─── PROVIDED RECORDS

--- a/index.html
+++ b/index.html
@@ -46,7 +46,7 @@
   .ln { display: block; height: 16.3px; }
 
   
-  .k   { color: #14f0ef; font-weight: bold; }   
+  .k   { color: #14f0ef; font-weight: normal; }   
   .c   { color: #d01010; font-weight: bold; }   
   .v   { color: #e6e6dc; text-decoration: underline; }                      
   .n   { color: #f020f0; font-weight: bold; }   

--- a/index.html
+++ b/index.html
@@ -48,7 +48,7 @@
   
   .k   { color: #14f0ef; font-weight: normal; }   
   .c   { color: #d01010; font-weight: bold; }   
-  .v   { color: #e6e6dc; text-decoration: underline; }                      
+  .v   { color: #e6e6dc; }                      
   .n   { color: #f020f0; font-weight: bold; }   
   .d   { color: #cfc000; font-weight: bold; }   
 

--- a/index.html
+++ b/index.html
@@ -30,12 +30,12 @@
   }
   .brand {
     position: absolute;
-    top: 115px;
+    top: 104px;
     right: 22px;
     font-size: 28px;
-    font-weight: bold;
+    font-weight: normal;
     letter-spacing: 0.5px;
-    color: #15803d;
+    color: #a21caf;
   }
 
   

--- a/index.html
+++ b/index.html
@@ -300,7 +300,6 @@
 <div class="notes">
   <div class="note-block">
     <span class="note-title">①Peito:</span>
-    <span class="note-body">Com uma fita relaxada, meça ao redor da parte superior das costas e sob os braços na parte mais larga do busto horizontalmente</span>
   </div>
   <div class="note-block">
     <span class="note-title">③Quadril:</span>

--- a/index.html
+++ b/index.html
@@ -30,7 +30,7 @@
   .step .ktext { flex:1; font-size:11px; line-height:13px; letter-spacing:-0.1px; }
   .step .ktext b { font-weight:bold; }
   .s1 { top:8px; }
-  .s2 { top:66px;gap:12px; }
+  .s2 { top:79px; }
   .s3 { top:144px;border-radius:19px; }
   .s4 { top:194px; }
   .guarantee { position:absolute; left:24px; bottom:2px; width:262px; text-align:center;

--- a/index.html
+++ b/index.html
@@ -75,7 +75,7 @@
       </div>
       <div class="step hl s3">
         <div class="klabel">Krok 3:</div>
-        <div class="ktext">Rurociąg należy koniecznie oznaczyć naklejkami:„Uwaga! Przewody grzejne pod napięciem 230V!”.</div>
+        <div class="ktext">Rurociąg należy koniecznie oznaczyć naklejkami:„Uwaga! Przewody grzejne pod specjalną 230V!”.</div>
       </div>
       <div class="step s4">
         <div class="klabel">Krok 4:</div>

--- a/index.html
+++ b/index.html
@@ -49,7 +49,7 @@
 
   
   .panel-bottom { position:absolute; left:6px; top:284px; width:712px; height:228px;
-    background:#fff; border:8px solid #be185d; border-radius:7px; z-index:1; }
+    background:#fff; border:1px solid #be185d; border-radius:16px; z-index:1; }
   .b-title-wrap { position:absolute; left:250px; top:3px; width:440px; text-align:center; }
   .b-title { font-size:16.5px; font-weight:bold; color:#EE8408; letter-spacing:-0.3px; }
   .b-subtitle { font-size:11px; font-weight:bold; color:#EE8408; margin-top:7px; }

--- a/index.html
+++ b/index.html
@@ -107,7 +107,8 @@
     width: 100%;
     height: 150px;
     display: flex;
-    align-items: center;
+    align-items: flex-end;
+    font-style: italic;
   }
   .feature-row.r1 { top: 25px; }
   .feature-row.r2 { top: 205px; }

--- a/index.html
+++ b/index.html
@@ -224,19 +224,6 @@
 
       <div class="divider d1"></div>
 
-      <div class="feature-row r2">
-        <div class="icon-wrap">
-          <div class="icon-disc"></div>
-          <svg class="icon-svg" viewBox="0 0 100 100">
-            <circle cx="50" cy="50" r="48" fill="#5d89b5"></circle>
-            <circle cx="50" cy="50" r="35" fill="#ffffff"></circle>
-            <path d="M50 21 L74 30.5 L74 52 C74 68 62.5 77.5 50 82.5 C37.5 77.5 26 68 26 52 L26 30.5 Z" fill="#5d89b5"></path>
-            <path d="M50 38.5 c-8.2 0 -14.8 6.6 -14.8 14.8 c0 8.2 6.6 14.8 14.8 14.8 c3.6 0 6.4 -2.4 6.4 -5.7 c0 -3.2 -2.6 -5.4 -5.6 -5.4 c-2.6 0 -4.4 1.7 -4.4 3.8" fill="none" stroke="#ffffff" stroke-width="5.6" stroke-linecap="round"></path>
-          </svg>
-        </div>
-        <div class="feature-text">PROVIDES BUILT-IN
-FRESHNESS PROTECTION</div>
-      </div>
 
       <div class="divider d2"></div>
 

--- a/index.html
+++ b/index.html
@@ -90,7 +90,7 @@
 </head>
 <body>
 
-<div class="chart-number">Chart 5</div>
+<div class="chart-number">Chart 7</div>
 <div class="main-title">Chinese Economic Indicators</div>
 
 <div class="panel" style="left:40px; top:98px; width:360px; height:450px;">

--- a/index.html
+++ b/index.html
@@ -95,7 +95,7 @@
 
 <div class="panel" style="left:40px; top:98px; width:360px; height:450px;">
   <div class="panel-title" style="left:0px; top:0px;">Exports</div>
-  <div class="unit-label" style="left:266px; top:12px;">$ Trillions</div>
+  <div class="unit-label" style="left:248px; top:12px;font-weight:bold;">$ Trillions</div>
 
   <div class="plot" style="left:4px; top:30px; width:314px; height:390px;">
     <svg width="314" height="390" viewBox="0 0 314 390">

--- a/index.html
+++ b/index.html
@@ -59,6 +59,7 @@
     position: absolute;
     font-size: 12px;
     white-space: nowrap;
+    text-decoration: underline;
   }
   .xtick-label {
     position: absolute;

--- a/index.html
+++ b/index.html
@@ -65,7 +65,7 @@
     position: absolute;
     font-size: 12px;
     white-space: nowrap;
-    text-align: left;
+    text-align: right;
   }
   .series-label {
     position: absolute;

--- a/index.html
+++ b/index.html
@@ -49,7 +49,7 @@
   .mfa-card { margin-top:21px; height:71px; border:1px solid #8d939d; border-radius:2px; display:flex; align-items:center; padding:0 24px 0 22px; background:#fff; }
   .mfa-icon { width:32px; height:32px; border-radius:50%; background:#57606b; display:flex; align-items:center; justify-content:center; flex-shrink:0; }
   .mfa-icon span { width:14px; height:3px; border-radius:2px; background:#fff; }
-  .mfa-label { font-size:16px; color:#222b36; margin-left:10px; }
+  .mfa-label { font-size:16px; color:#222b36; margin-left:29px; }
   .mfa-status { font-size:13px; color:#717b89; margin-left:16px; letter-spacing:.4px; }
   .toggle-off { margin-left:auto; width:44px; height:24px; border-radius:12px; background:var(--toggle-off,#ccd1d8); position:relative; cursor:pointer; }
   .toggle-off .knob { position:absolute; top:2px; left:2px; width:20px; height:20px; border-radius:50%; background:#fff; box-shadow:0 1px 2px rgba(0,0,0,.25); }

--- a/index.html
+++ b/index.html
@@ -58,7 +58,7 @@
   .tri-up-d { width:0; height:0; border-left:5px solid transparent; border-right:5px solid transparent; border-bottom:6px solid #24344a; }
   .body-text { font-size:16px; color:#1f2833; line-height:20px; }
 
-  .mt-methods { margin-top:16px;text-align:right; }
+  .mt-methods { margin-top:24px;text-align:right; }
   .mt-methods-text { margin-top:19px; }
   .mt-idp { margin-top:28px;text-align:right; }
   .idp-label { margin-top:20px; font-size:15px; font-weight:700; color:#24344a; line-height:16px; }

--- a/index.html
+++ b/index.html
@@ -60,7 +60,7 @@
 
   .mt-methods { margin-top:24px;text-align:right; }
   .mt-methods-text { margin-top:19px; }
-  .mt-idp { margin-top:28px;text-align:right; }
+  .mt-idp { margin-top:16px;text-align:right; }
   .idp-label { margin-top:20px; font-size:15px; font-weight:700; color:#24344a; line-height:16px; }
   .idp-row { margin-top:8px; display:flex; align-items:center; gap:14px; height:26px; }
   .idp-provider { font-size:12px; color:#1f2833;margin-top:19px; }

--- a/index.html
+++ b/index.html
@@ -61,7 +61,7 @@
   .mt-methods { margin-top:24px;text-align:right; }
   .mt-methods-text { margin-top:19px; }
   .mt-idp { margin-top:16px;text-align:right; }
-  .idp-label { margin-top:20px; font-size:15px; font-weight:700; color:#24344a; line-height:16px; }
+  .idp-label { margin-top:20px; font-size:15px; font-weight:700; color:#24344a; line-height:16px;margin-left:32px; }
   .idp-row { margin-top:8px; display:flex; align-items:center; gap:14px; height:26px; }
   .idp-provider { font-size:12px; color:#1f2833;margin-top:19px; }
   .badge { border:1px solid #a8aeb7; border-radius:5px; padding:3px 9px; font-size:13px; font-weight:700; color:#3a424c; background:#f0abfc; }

──────

### ASSIGNED TASK
What lines above mention "padding"? Copy each one.

### RESPONSE BOX
   .mfa-card { margin-top:21px; height:71px; border:1px solid #8d939d; border-radius:2px; display:flex; align-items:center; padding:0 24px 0 22px; background:#fff; }
   .badge { border:1px solid #a8aeb7; border-radius:5px; padding:3px 9px; font-size:13px; font-weight:700; color:#3a424c; background:#f0abfc; }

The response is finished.